The technology builds on work from several other groups developing organosilicon fluoride radiotracers, including David Perrin from the University of British Columbia in Vancouver, Canada, and Ralf Schirrmacher from the University of Alberta in Edmonton, Canada, whose research focuses on developing new PET imaging agents for use in oncology and neurology. Schirrmacher notes that Fuzionaire’s technology closely resembles his team’s silicon fluoride acceptors chemistry that rely on isotopic exchange to introduce the F-18 label.

Toutov acknowledges these pioneers for their work demonstrating the value of using organosilicon molecules in PET. He goes on to explain that Fuzionaire’s process has two major advantages – the potassium catalysis allows the team to silylate (and then fluorinate) C–H bonds on a wide variety of heterocycles very easily. ‘That means we can rapidly create libraries of molecules with very specific stereoelectronic environments around the silicon atom,’ he says.
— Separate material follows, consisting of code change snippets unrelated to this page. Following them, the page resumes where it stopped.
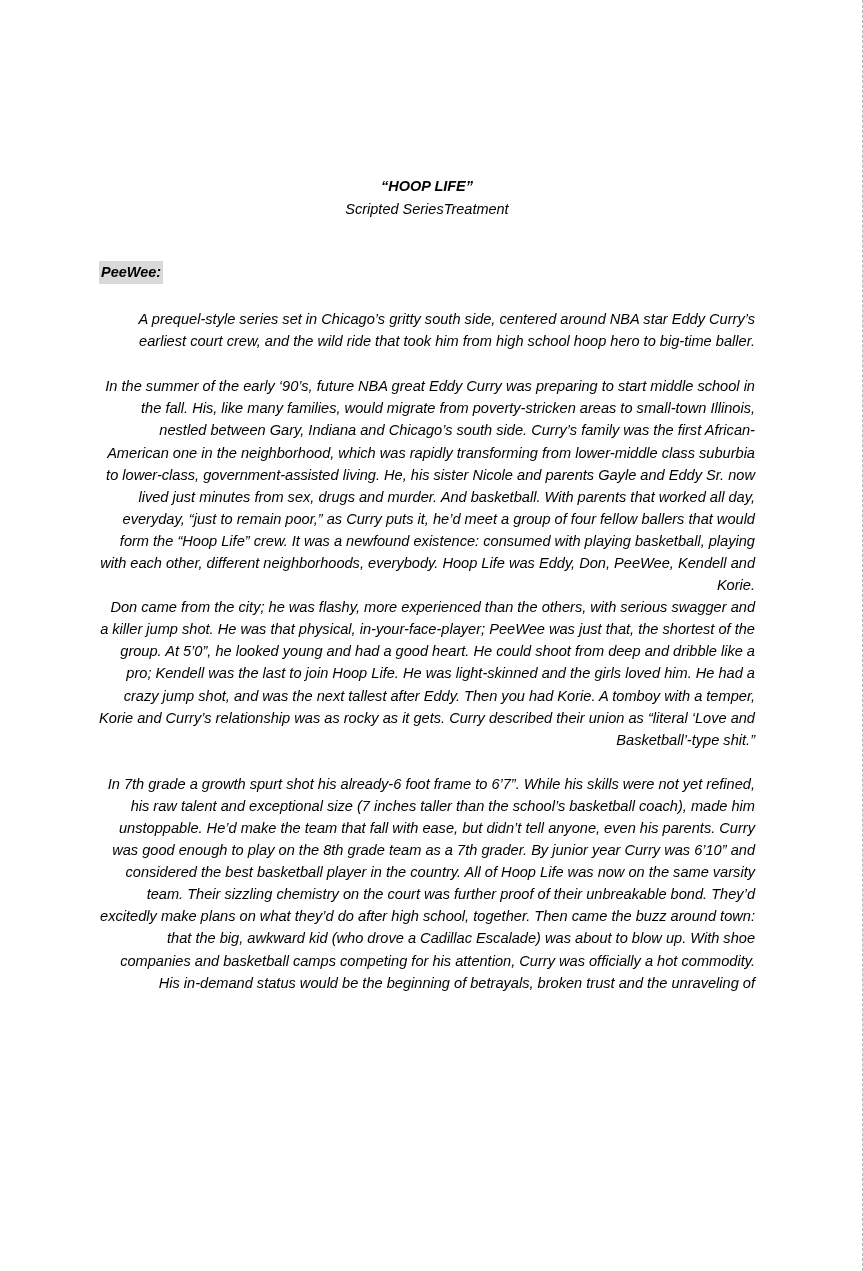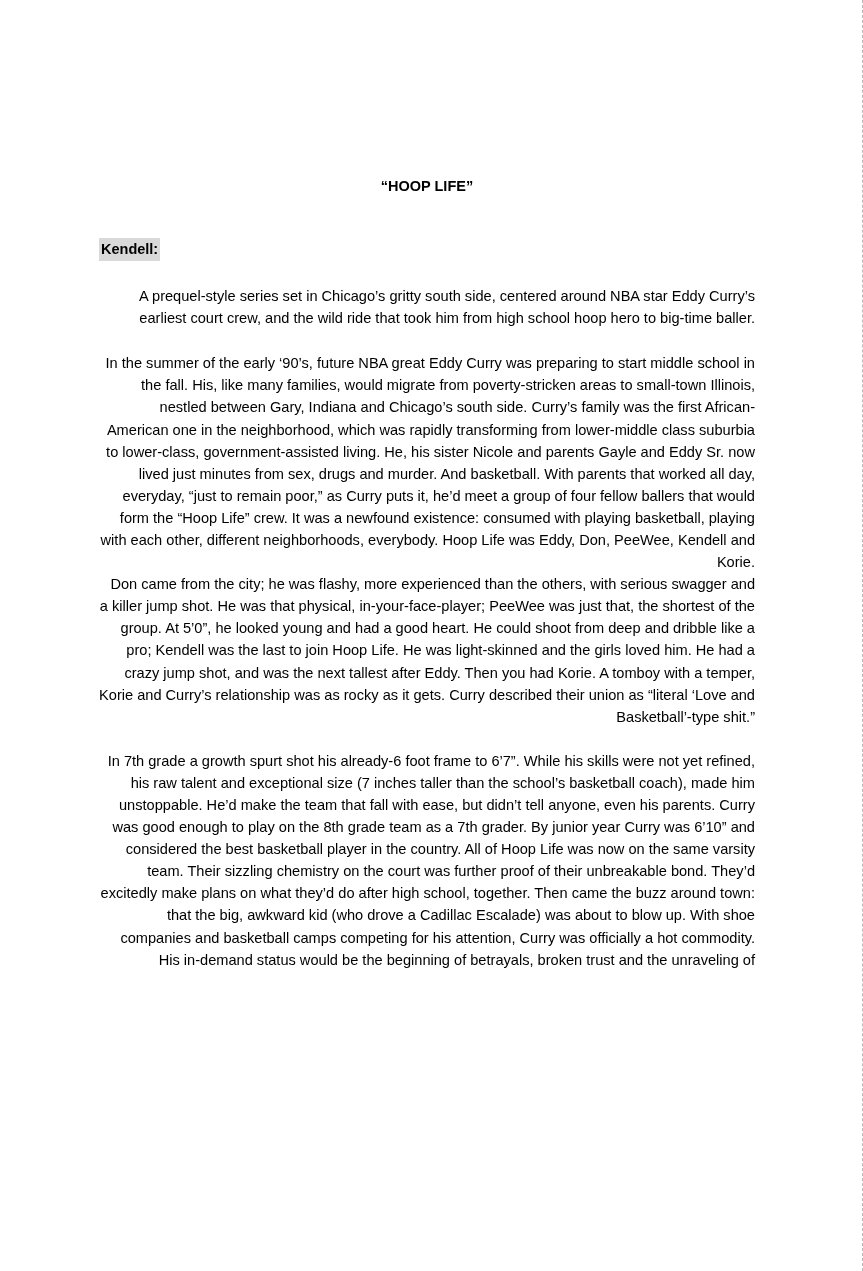--- a/index.html
+++ b/index.html
@@ -23,6 +23,7 @@
     height: 1229px;
     background: #ffffff;
     box-sizing: border-box;
+    font-style: italic;
   }
   .page-edge-right {
     position: absolute;

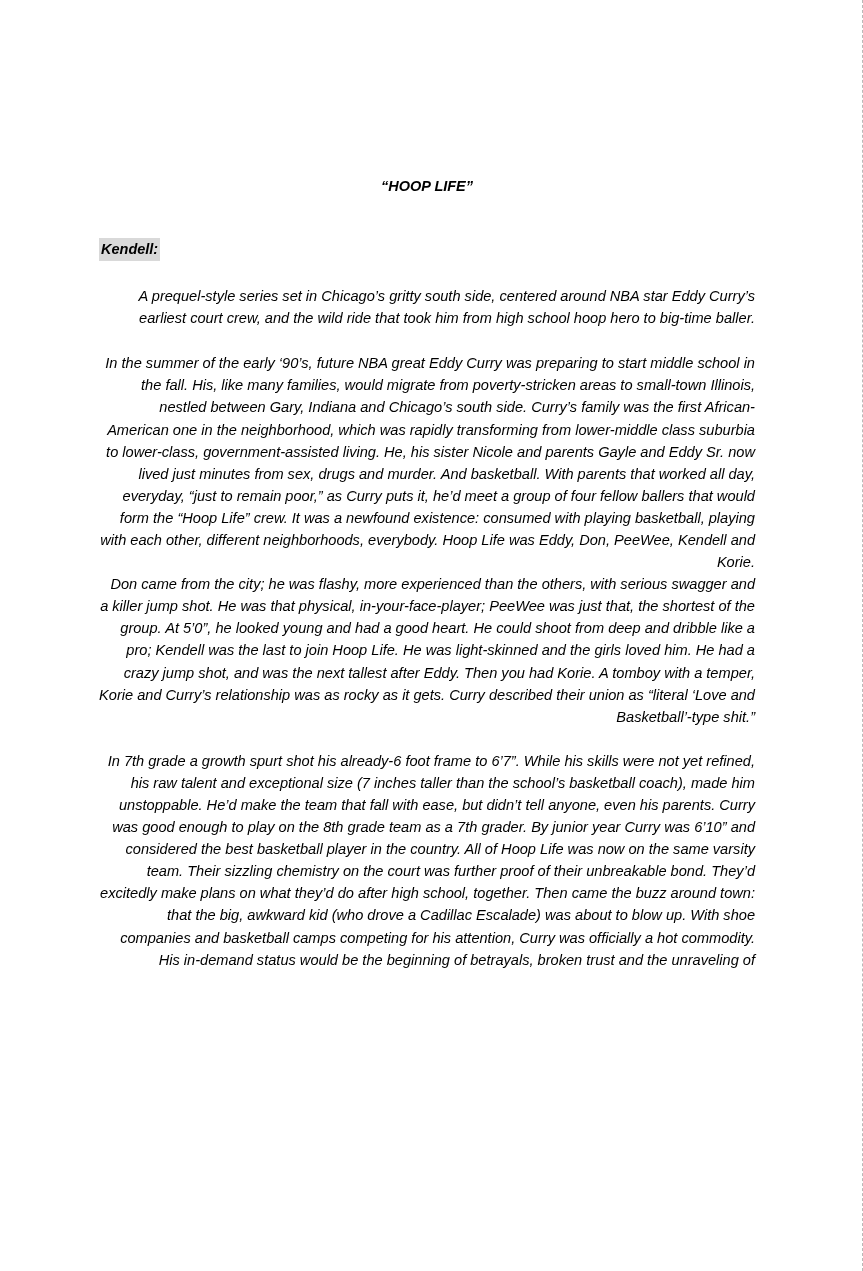--- a/index.html
+++ b/index.html
@@ -88,6 +88,7 @@
   <div class="content">
 
     <p class="doc-title">“HOOP LIFE”</p>
+    <p class="doc-subtitle">Scripted SeriesTreatment</p>
 
     <div class="heading-wrap">
       <span class="section-heading">Kendell:</span>

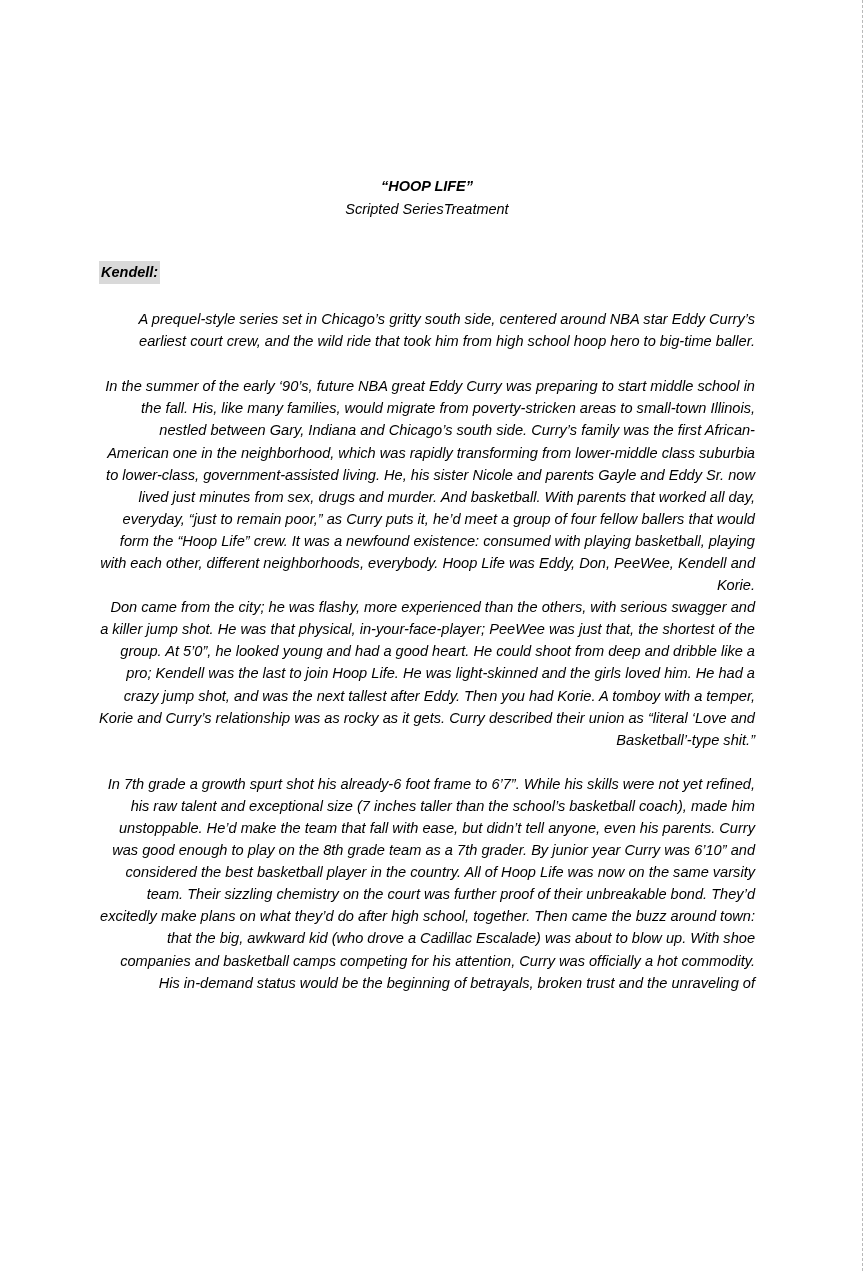--- a/index.html
+++ b/index.html
@@ -91,7 +91,7 @@
     <p class="doc-subtitle">Scripted SeriesTreatment</p>
 
     <div class="heading-wrap">
-      <span class="section-heading">Kendell:</span>
+      <span class="section-heading">PeeWee:</span>
     </div>
 
     <p class="body-para para-gap-1">A prequel-style series set in Chicago’s gritty south side, centered around NBA star Eddy Curry’s earliest court crew, and the wild ride that took him from high school hoop hero to big-time baller.</p>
In turn, that can enhance the kinetics and efficiency of the radiolabelling isotope exchange step, he adds.

Fuzionaire’s advisory board includes the inventor of PET imaging, Mike Phelps, who is a personal friend of Grubbs. ‘When Bob saw how this chemistry was developing, he made the immediate connection that it could be applied to radiochemistry,’ Toutov recalls.
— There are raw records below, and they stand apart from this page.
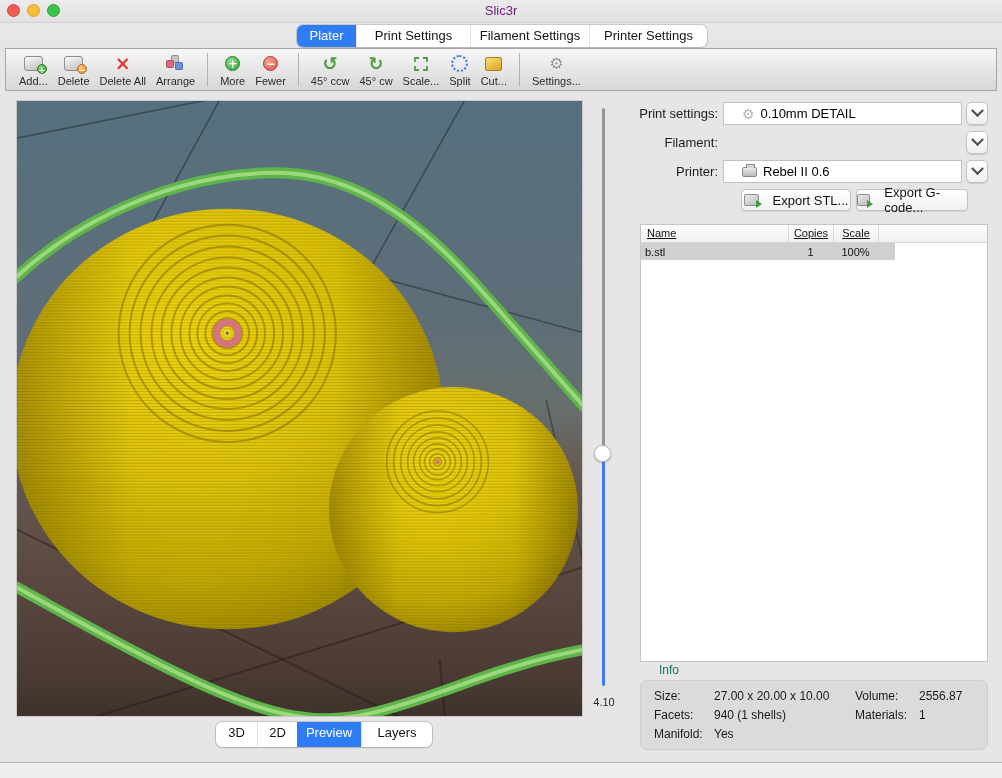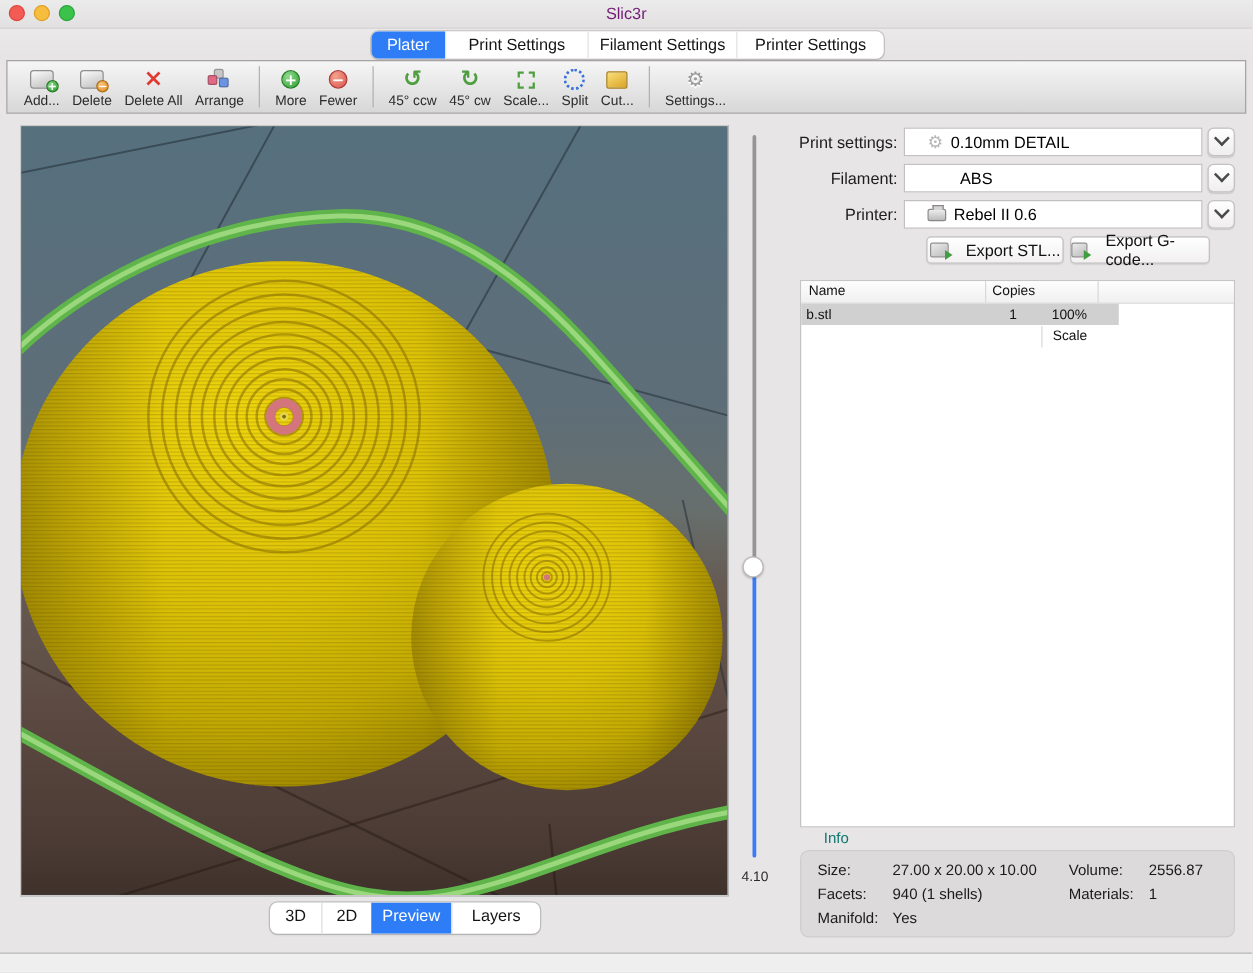--- a/index.html
+++ b/index.html
@@ -353,9 +353,6 @@
   </div>
 
   <div class="p-label" style="top:131px">Filament:</div>
-  <div class="field" style="top:131px; padding-left:44px">
-    <span>ABS</span>
-  </div>
   <div class="chev-btn" style="top:131px">
     <span class="chev"></span>
   </div>

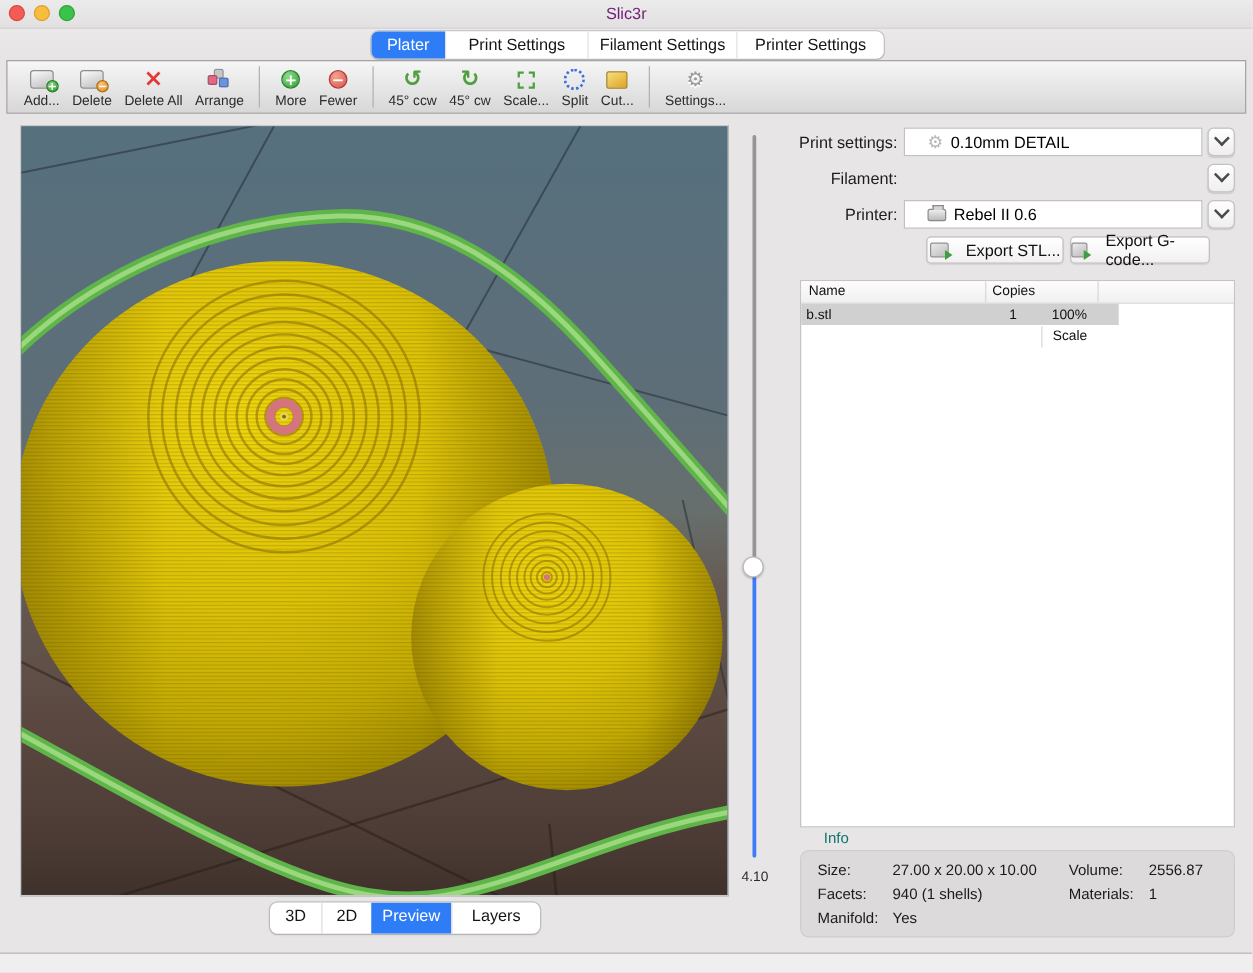--- a/index.html
+++ b/index.html
@@ -117,7 +117,7 @@
   .obj-table { position:absolute; left:640px; top:224px; width:348px; height:438px; box-sizing:border-box;
                background:#ffffff; border:1px solid #c6c4c5; font-size:11px; color:#111; }
   .thead { display:flex; height:17px; 
-           background:linear-gradient(#fdfdfd,#f0f0f0); border-bottom:1px solid #d9d7d8; }
+           background:linear-gradient(#fdfdfd,#f0f0f0); border-bottom:1px solid #d9d7d8;text-decoration:underline; }
   .th { box-sizing:border-box; height:17px; line-height:16px; }
   .th-name   { width:147px; padding-left:6px; }
   .th-copies { width:45px; text-align:center; border-left:1px solid #dad8d9; }

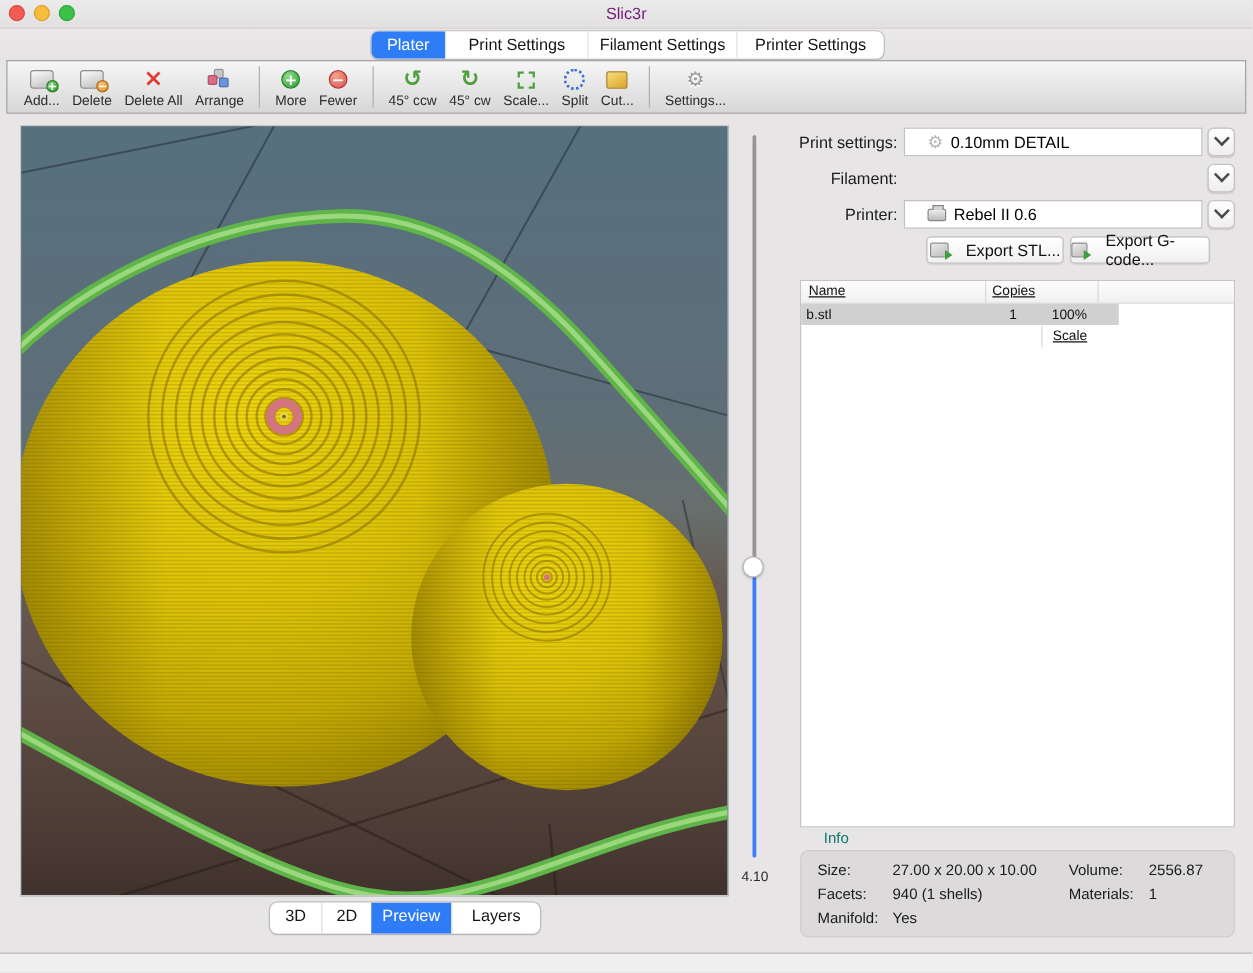--- a/index.html
+++ b/index.html
@@ -121,7 +121,7 @@
   .th { box-sizing:border-box; height:17px; line-height:16px; }
   .th-name   { width:147px; padding-left:6px; }
   .th-copies { width:45px; text-align:center; border-left:1px solid #dad8d9; }
-  .th-scale  { width:45px; text-align:center; border-left:1px solid #dad8d9;margin-top:36px; }
+  .th-scale  { width:45px; text-align:center; border-left:1px solid #dad8d9; }
   .th-fill   { flex:1; border-left:1px solid #dad8d9; }
   .trow { display:flex; height:17px; align-items:center; background:#d1d0d1; width:254px; }
   .td-name   { width:147px; padding-left:4px; box-sizing:border-box; }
Scheme showing the process for attaching F-18 probes to molecules that target specific areas of the body

Source: © Fuzionaire Dx

The heterocycle Si-F tags can easily be attached to molecules that target specific areas in the body

Grubbs recognised that one of the big limitations in PET is the difficulty of incorporating F-18 into molecules. ‘If we can do that as well as we want, then we can turn anything into a radiolabel compound, and that would be enormously enabling,’ Toutov remarks.

Peter Scott, who directs PET chemistry at the University of Michigan in Ann Arbor, US, describes Fuzionaire and its technology as ‘an interesting new example of how to incorporate F-18 into a bioactive molecule.’

Although Scott applauds the development of new technologies for synthesis of PET radiopharmaceuticals, he notes that the hurdles to their validation, regulatory approval and widespread use remain ‘enormous challenges.’ Scott also notes that these Fuzionaire developments are similar to work with silicon–fluorine and boron–fluorine bonds coming from other research groups.

Meanwhile, Fuzionaire has some initial in vivo trials with small animals underway at a leading US research institution. The company is also in talks with several imaging centres and research institutions across the country about how they might use its technology to treat traditionally challenging diseases in areas like neurology and oncology.